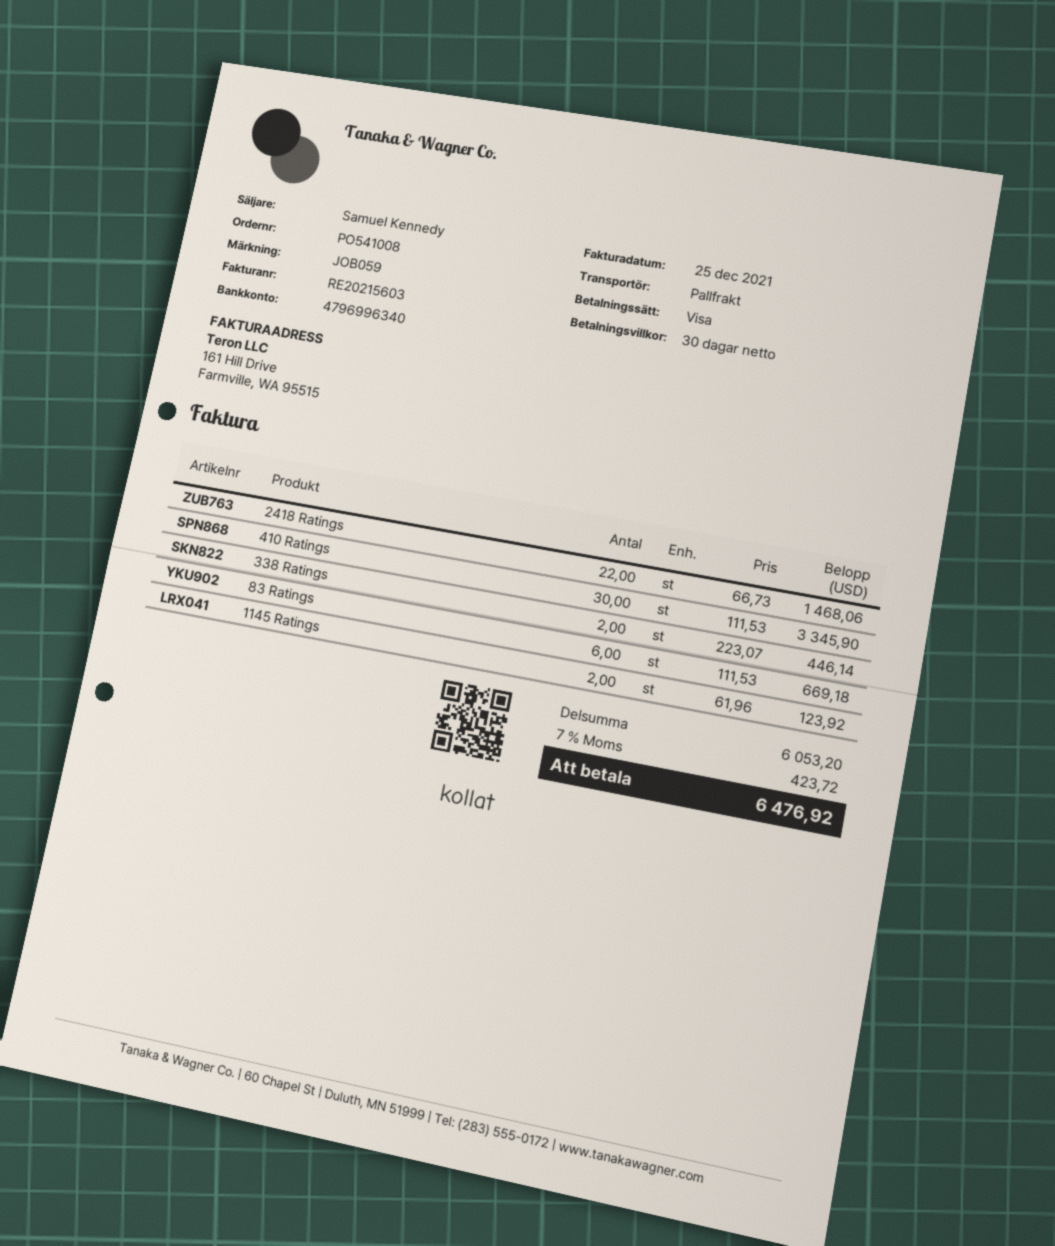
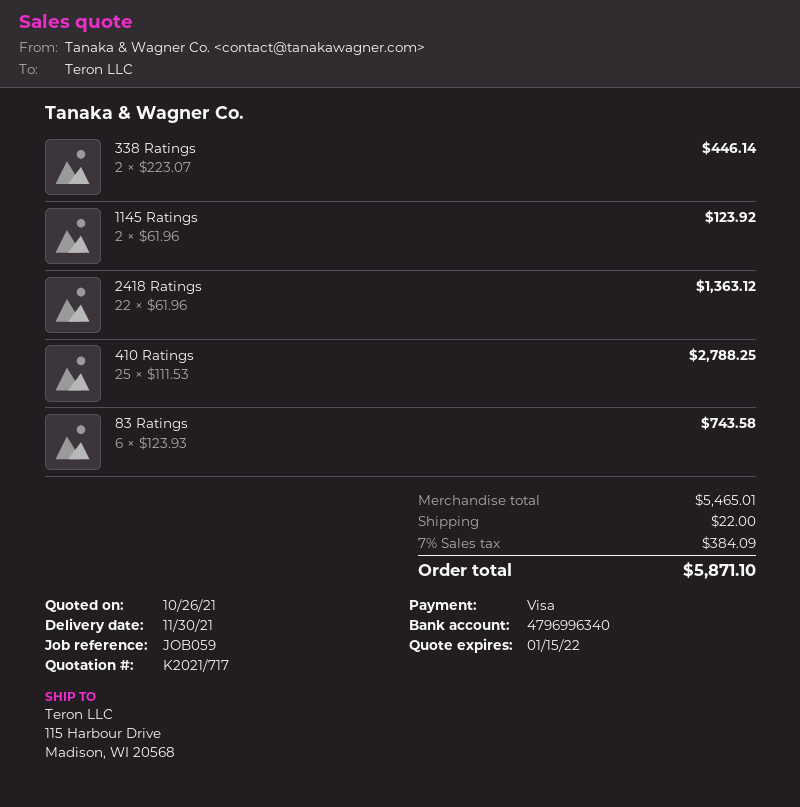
2418 Ratings: 22 x 66.73 = 1468.06 -> 22 x 61.96 = 1363.12
410 Ratings: 30 x 111.53 = 3345.90 -> 25 x 111.53 = 2788.25
83 Ratings: 6 x 111.53 = 669.18 -> 6 x 123.93 = 743.58
subtotal: 6053.20 -> 5465.01
shipping: none -> 22.00
tax: 7% = 423.72 -> 7% = 384.09
total: 6476.92 -> 5871.10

══════════

TASK PROMPT: Would you please reproduce verbatim the run of lines that opens the listing and ends with the line holding "tax: 7% = 423.72 -> 7% = 384.09", and only that run, leaving every picture out?

ANSWER:
2418 Ratings: 22 x 66.73 = 1468.06 -> 22 x 61.96 = 1363.12
410 Ratings: 30 x 111.53 = 3345.90 -> 25 x 111.53 = 2788.25
83 Ratings: 6 x 111.53 = 669.18 -> 6 x 123.93 = 743.58
subtotal: 6053.20 -> 5465.01
shipping: none -> 22.00
tax: 7% = 423.72 -> 7% = 384.09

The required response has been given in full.